**WORK TO BE COMPLETED**:
Return the lines from the line containing "SQLII20LWLH: 6 -> 7" onward. Each must match exactly, and the last line of the listing below must be included.

/---

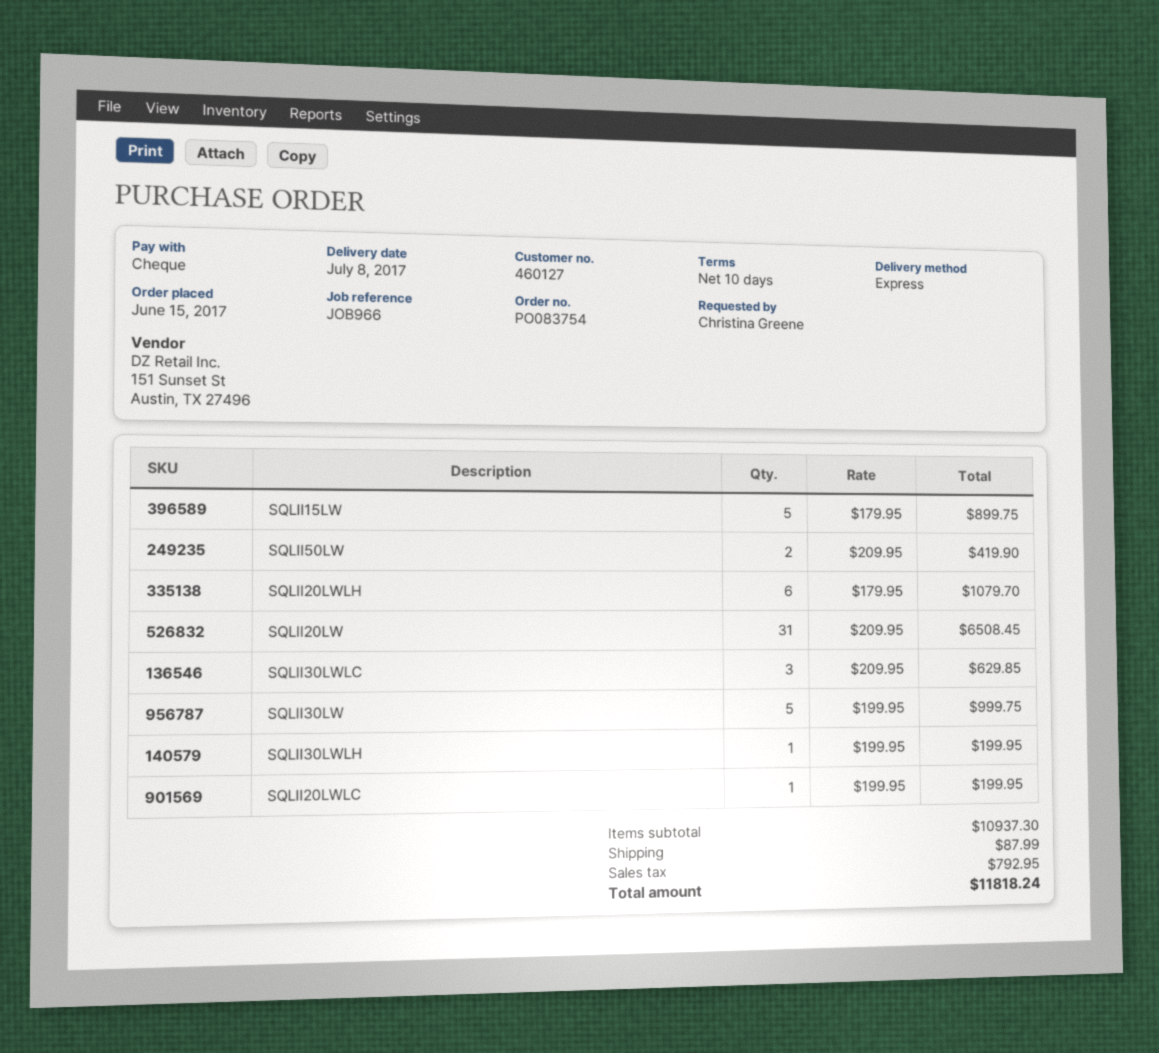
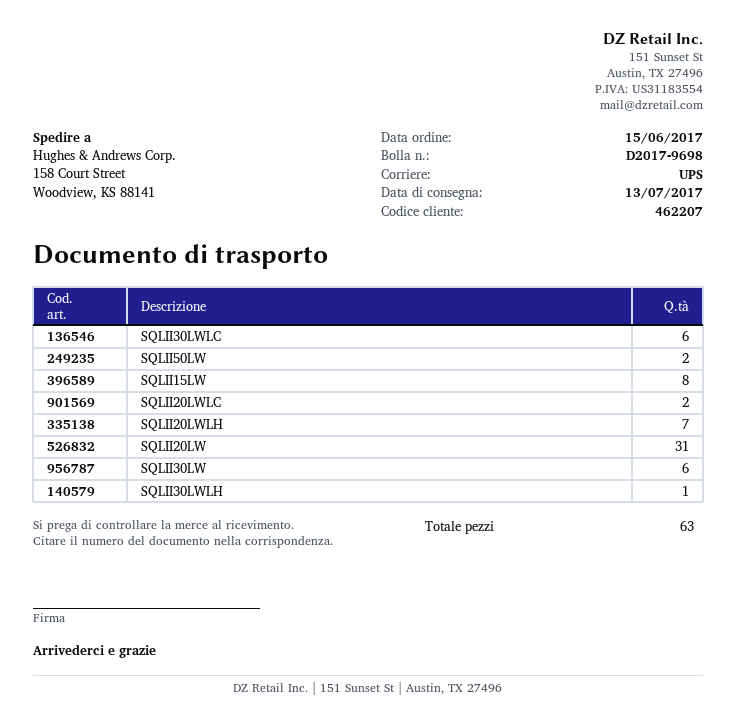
delivery date: 2017-07-08 -> 2017-07-13
customer number: 460127 -> 462207
shipping method: express -> UPS
SQLII15LW: 5 -> 8
SQLII20LWLH: 6 -> 7
SQLII30LWLC: 3 -> 6
SQLII30LW: 5 -> 6
SQLII20LWLC: 1 -> 2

\---

**SOLUTION TO THIS TASK**:
SQLII20LWLH: 6 -> 7
SQLII30LWLC: 3 -> 6
SQLII30LW: 5 -> 6
SQLII20LWLC: 1 -> 2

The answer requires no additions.